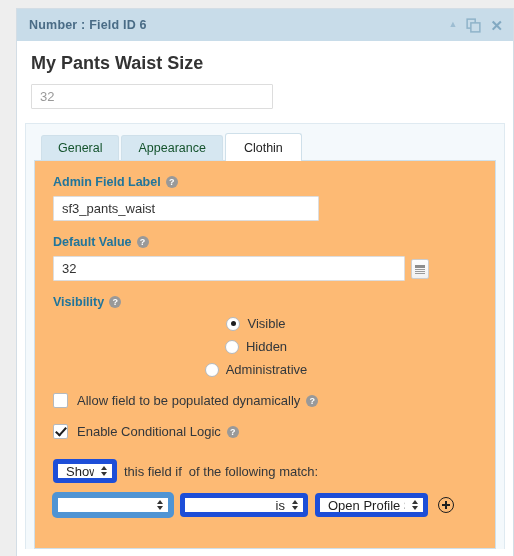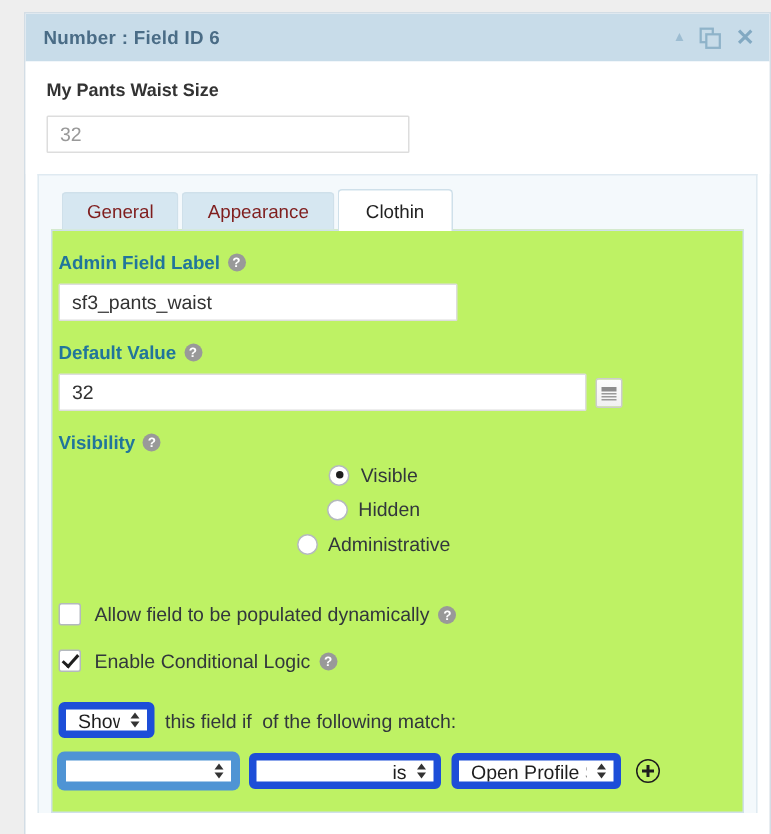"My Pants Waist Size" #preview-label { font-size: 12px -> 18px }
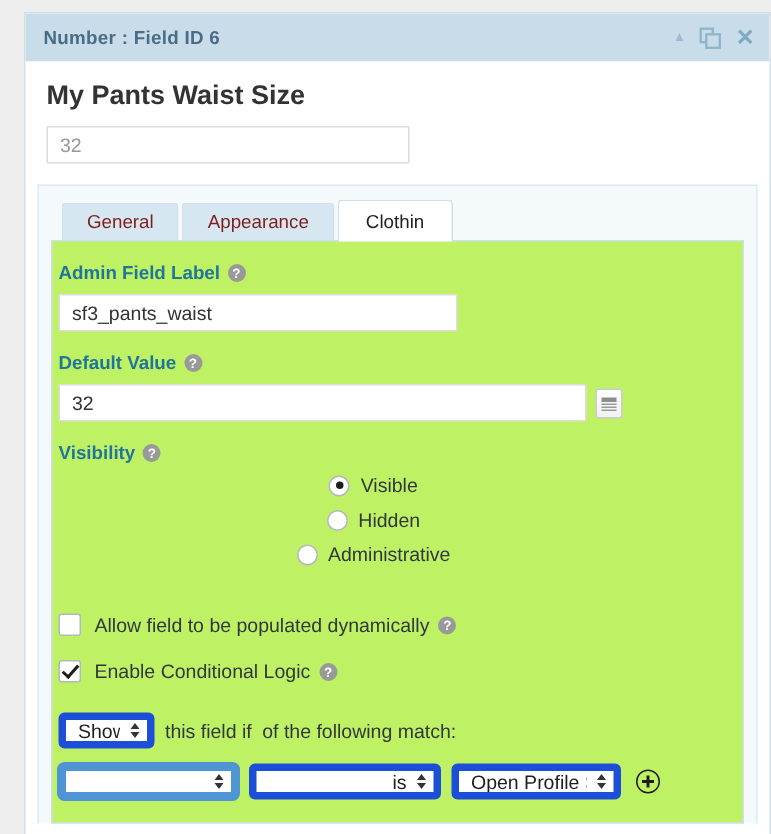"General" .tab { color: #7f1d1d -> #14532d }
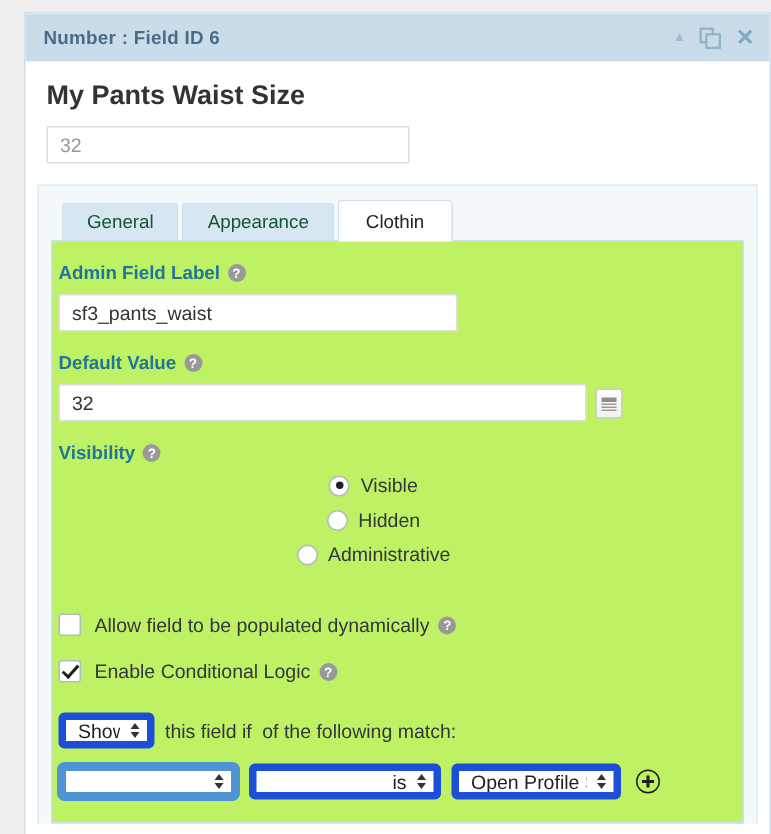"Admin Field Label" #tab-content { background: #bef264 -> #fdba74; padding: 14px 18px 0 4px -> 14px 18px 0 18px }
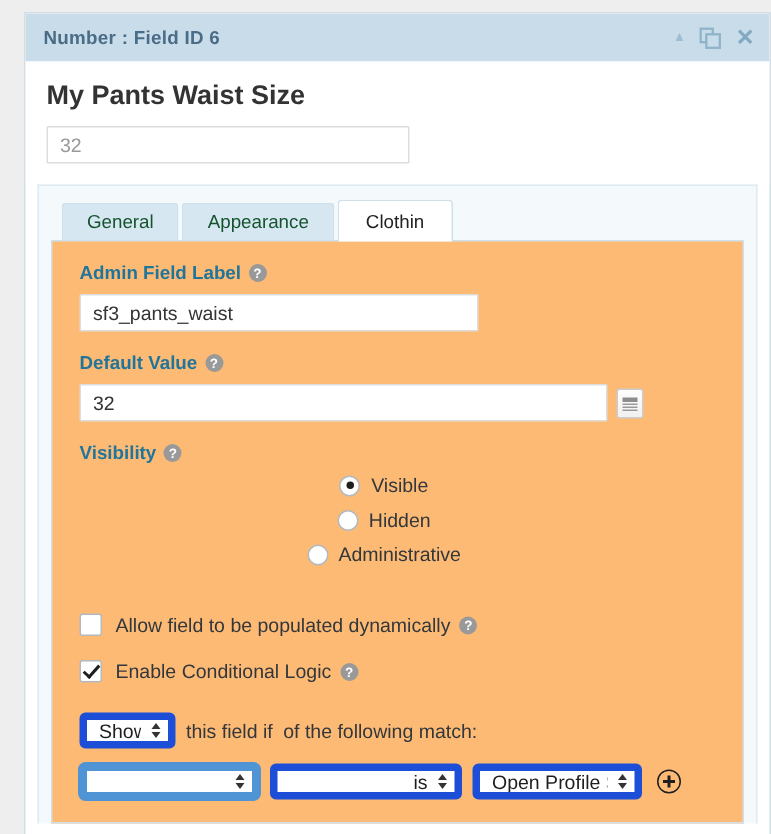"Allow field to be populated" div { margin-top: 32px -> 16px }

————

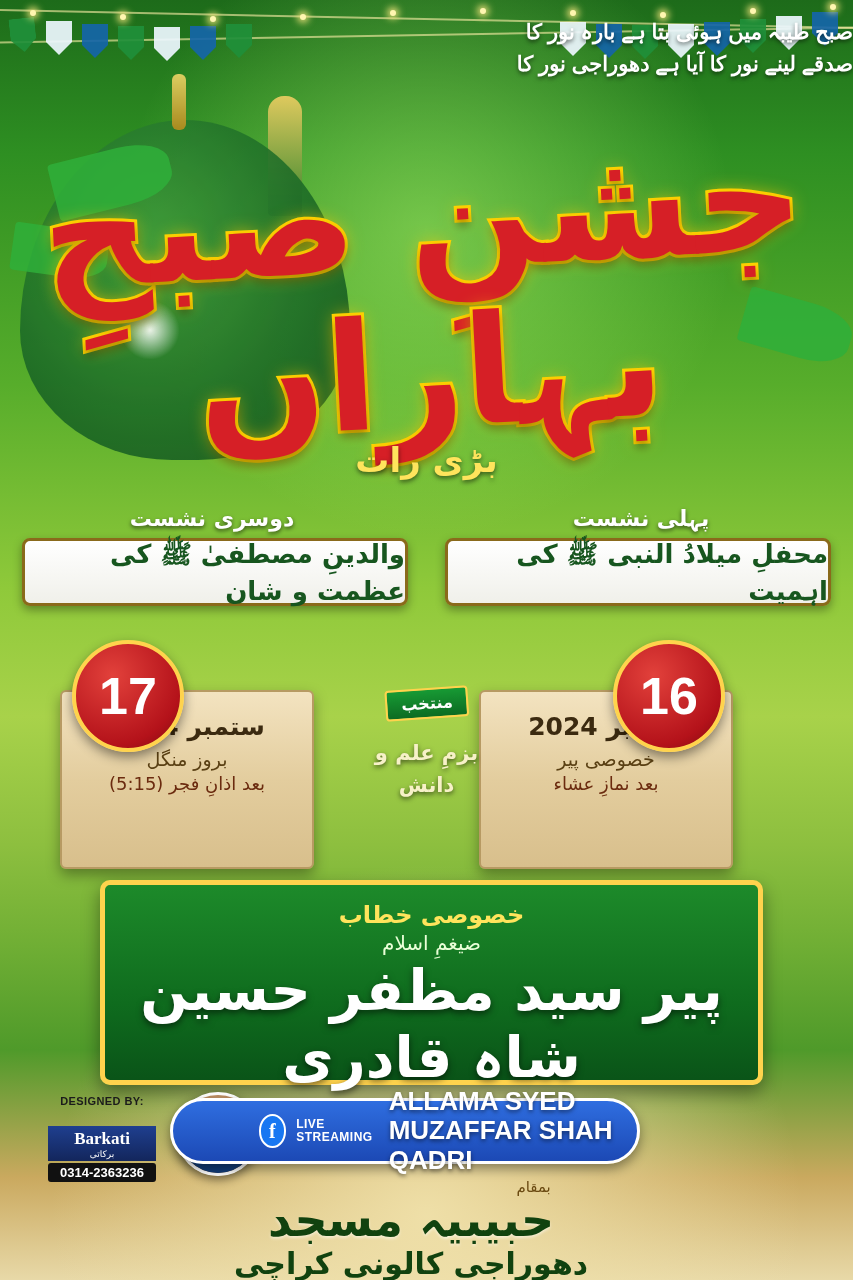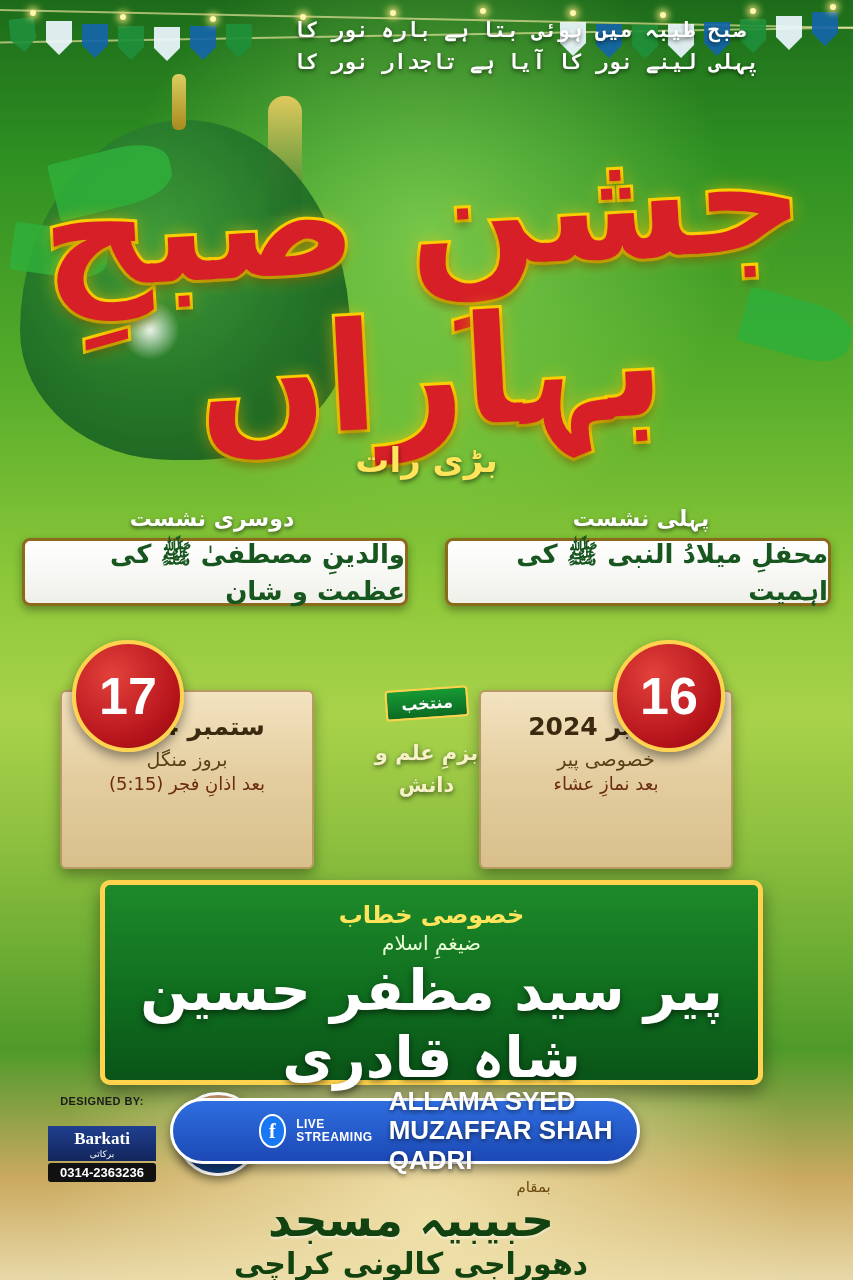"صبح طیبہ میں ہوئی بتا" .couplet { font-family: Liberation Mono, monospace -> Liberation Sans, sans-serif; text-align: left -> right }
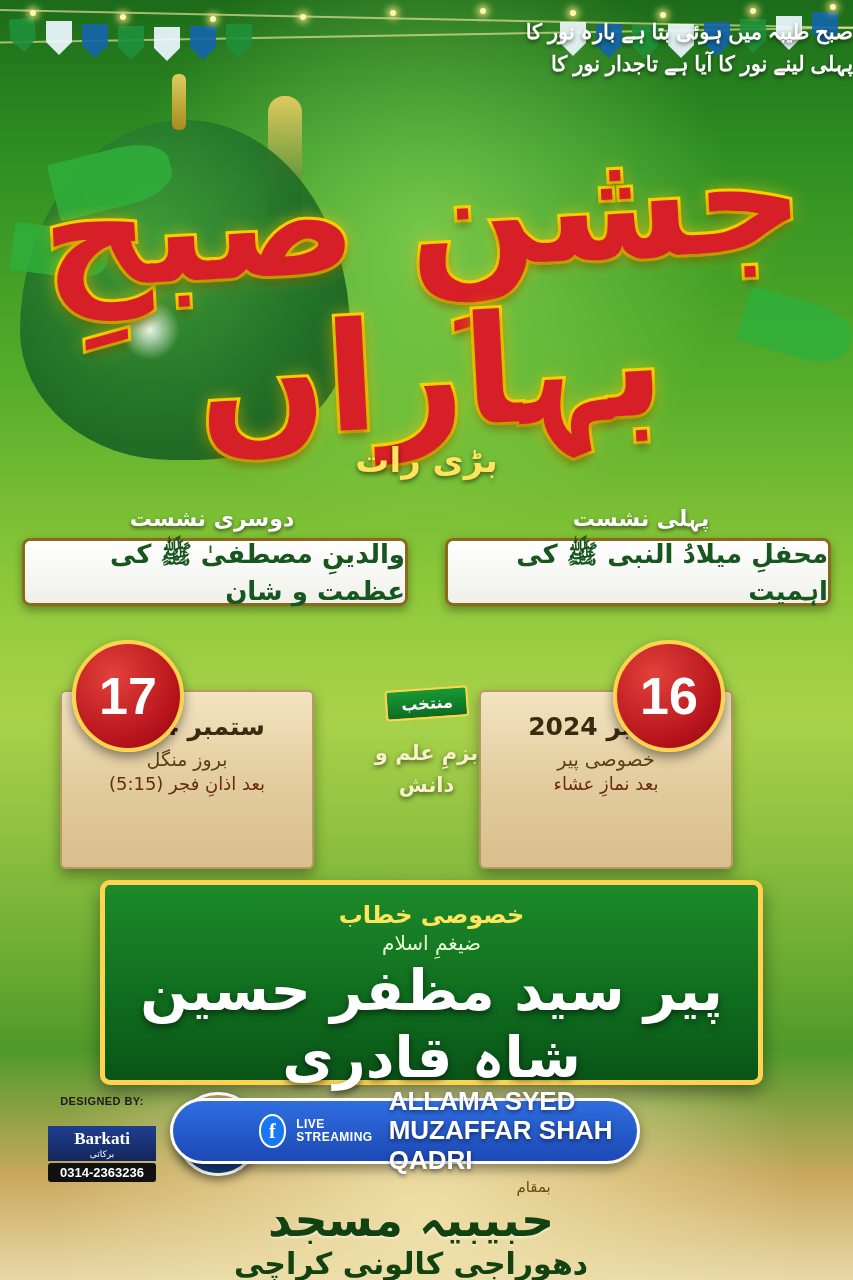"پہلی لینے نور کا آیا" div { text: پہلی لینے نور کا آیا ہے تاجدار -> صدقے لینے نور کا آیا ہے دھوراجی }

————

# Your objective
For this exercise, return exactly the lines above from the line with "طیبہ میں ہوئی" through the line with "text: پہلی لینے", both included. Do not copy the pictures.

# Answer space
"صبح طیبہ میں ہوئی بتا" .couplet { font-family: Liberation Mono, monospace -> Liberation Sans, sans-serif; text-align: left -> right }
"پہلی لینے نور کا آیا" div { text: پہلی لینے نور کا آیا ہے تاجدار -> صدقے لینے نور کا آیا ہے دھوراجی }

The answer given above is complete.